PARK CITY, UTAH -- The Salt Lake City theater manager fainted somewhere around 10 minutes into Gaspar Noé's new film, Irreversible. In the shocking scene, a bystander in a Parisian leather bar gets his head pummeled into bloody pulp by an assailant swinging the end of a fire extinguisher.

Numerous members of the Sundance Film Festival audience fled to the exits. Others shut their eyes. Meanwhile, the theater manager slowly regained consciousness as the film continued. It's safe to say he never saw the shock coming.

A cinema shocker like Irreversible starts out as a little picture watched by select audiences inside Sundance Film Festival screening rooms throughout Salt Lake City and the festival's home base in nearby Park City. Irreversible has received acclaim at previous film festivals at Toronto and Cannes. It's already enjoyed a successful European release, but here at Sundance, it's a niche film at best.

Yet Irreversible, as well as other Sundance shockers like visual artist Matthew Barney's avant-garde film epic, Cremaster III, and Neil LaBute's film adaptation of his stage play, The Shape of Things, have the potential to make huge impacts. In fact, when it comes to pushing dramatic boundaries and generating audience response, a movie like Irreversible is revolutionary.

Fainting, praising
It's been two days since the fainting incident, and Sundance Institute founder Robert Redford sits for a rare morning interview at a Park City hotel. He normally keeps a low profile during the 10-day film festival, but he's decided to talk about the challenge of sustaining Sundance's artistic mission in a social climate that's becoming more and more conservative.

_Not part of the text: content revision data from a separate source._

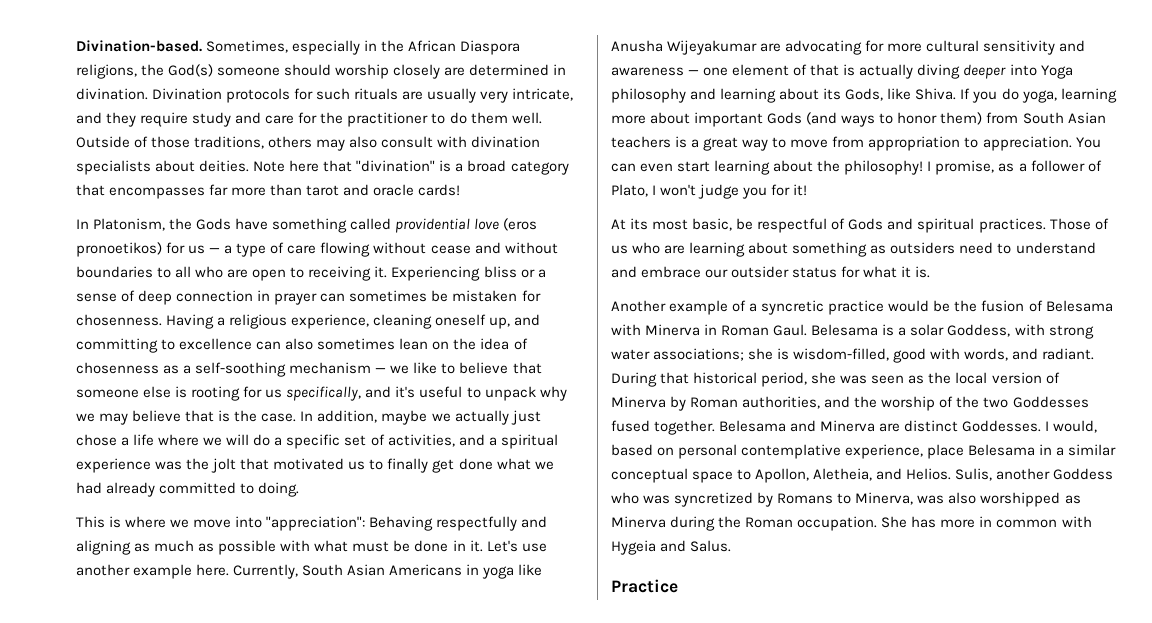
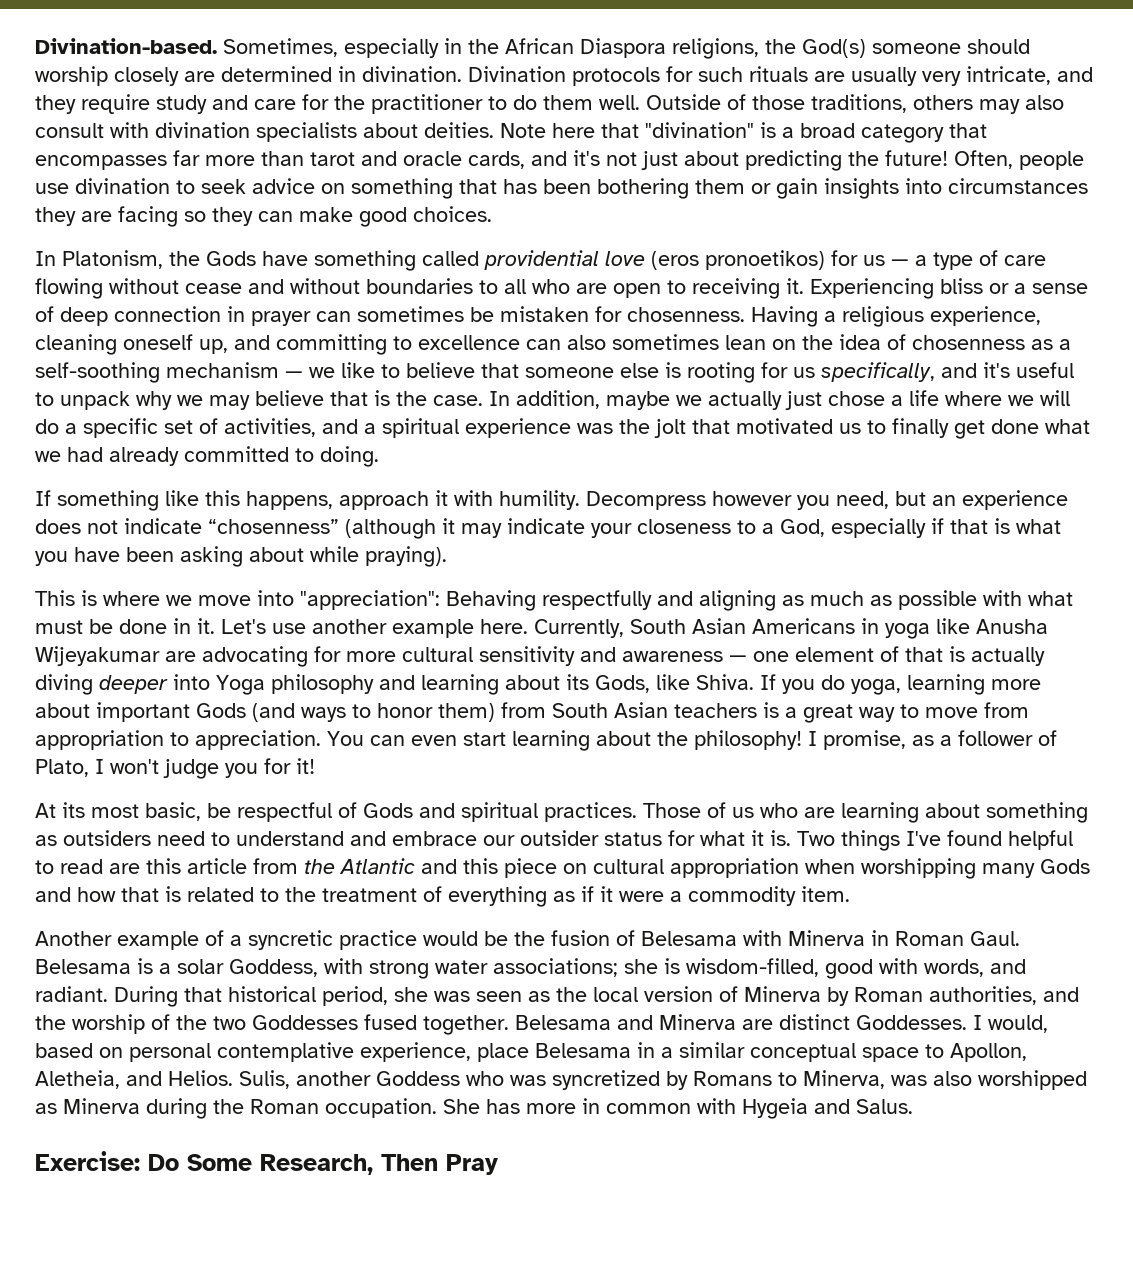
- Note here that "divination" is a broad category that encompasses far more than tarot and oracle cards!
+ Note here that "divination" is a broad category that encompasses far more than tarot and oracle cards, and it's not just about predicting the future! Often, people use divination to seek advice on something that has been bothering them or gain insights into circumstances they are facing so they can make good choices.
+ If something like this happens, approach it with humility. Decompress however you need, but an experience does not indicate “chosenness” (although it may indicate your closeness to a God, especially if that is what you have been asking about while praying).
+ Two things I've found helpful to read are this article from the Atlantic and this piece on cultural appropriation when worshipping many Gods and how that is related to the treatment of everything as if it were a commodity item.
- Practice
+ Exercise: Do Some Research, Then Pray

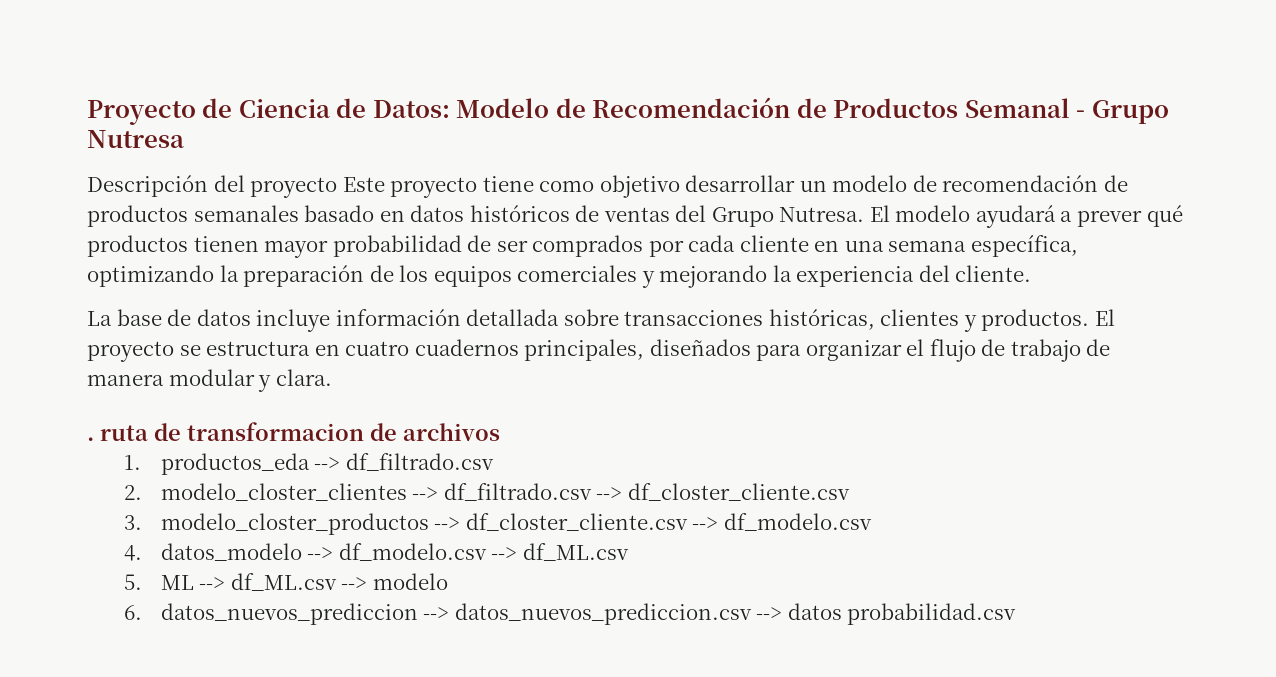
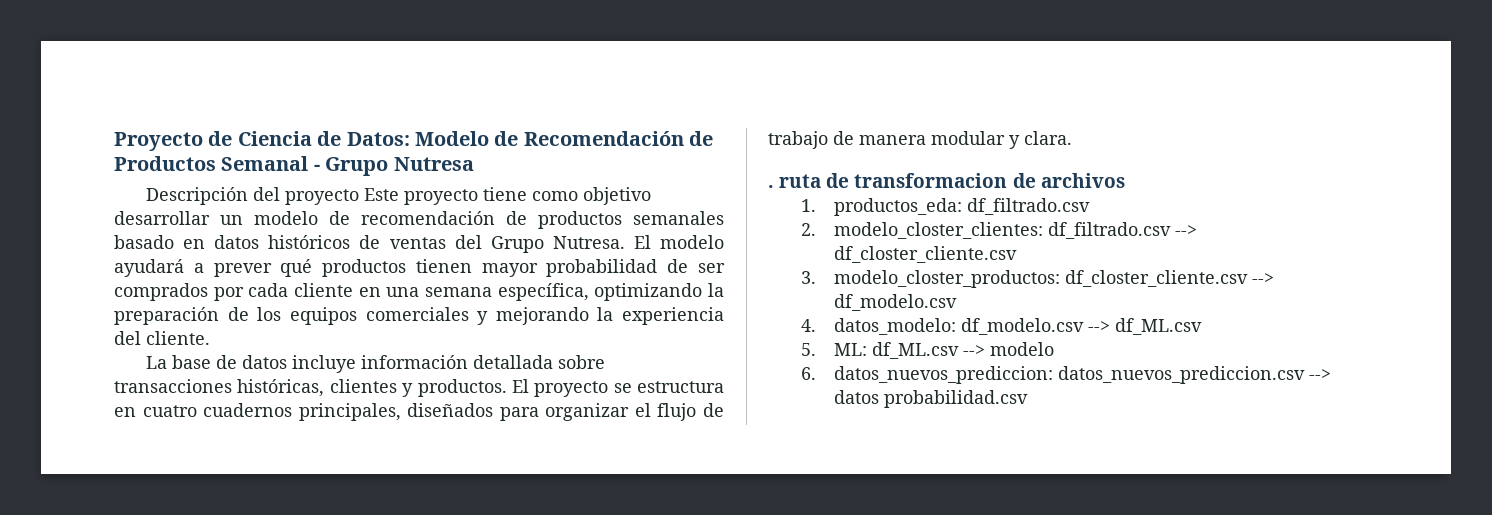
- 1. productos_eda --> df_filtrado.csv
+ 1. productos_eda: df_filtrado.csv
- 2. modelo_closter_clientes --> df_filtrado.csv --> df_closter_cliente.csv
+ 2. modelo_closter_clientes: df_filtrado.csv --> df_closter_cliente.csv
- 3. modelo_closter_productos --> df_closter_cliente.csv --> df_modelo.csv
+ 3. modelo_closter_productos: df_closter_cliente.csv --> df_modelo.csv
- 4. datos_modelo --> df_modelo.csv --> df_ML.csv
+ 4. datos_modelo: df_modelo.csv --> df_ML.csv
- 5. ML --> df_ML.csv --> modelo
+ 5. ML: df_ML.csv --> modelo
- 6. datos_nuevos_prediccion --> datos_nuevos_prediccion.csv --> datos probabilidad.csv
+ 6. datos_nuevos_prediccion: datos_nuevos_prediccion.csv --> datos probabilidad.csv

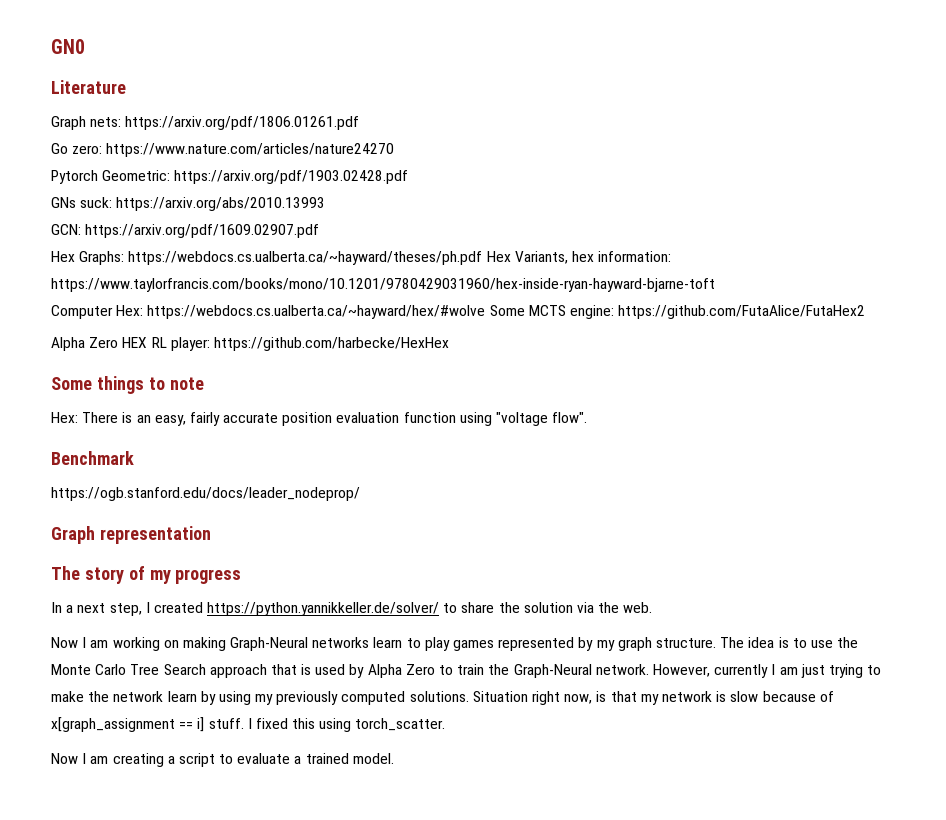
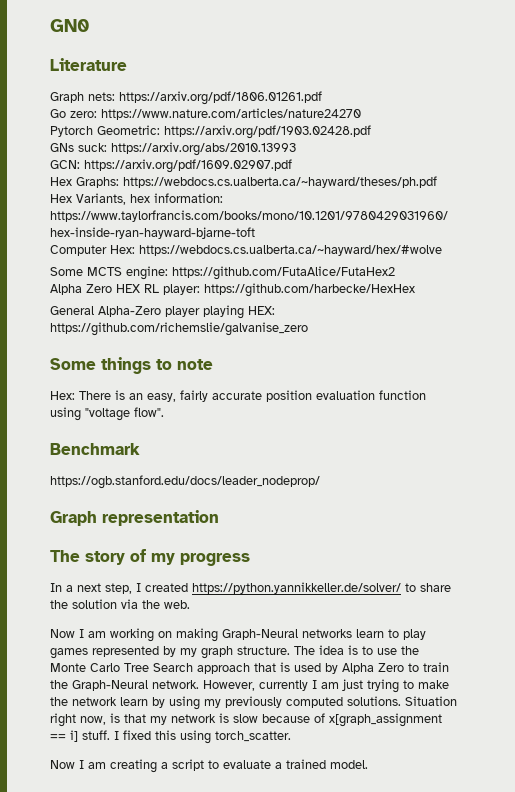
- Computer Hex: https://webdocs.cs.ualberta.ca/~hayward/hex/#wolve Some MCTS engine: https://github.com/FutaAlice/FutaHex2
+ Computer Hex: https://webdocs.cs.ualberta.ca/~hayward/hex/#wolve
+ Some MCTS engine: https://github.com/FutaAlice/FutaHex2
+ General Alpha-Zero player playing HEX: https://github.com/richemslie/galvanise_zero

Pulling his glasses off the bridge of his nose, Redford describes Sundance as a haven for all types of artistic expression. It doesn't matter whether people enjoy what they see or not. Irreversible, he says, represents the festival's spirit of artistic freedom. It's a film he's proud to have here, especially because so many people didn't like it.

"I think it's great that some people didn't like the film," Redford says, leaning toward the table. "This is a forum where filmmakers can take risks, and that means, sometimes, a theater manager may pass out during your film."

Many of the 129 feature films playing at this year's Sundance Festival contain an element of surprise. It's what audiences have come to expect from the annual showcase of independent film that's become the country's best-known festival.

Of course, the surprises vary -- from actors tackling new and different roles to filmmakers presenting stories that have never been honestly told before. In the Las Vegas romance, The Cooler, veteran actor William H. Macy bares all of his manhood for an intimate sex scene with co-star Maria Bello. TV actress Katie Holmes shows a grittier side of herself in writer/director Peter Hedges' comic drama, Pieces of April, in which she plays an East Village twentysomething attempting to host her family's Thanksgiving dinner.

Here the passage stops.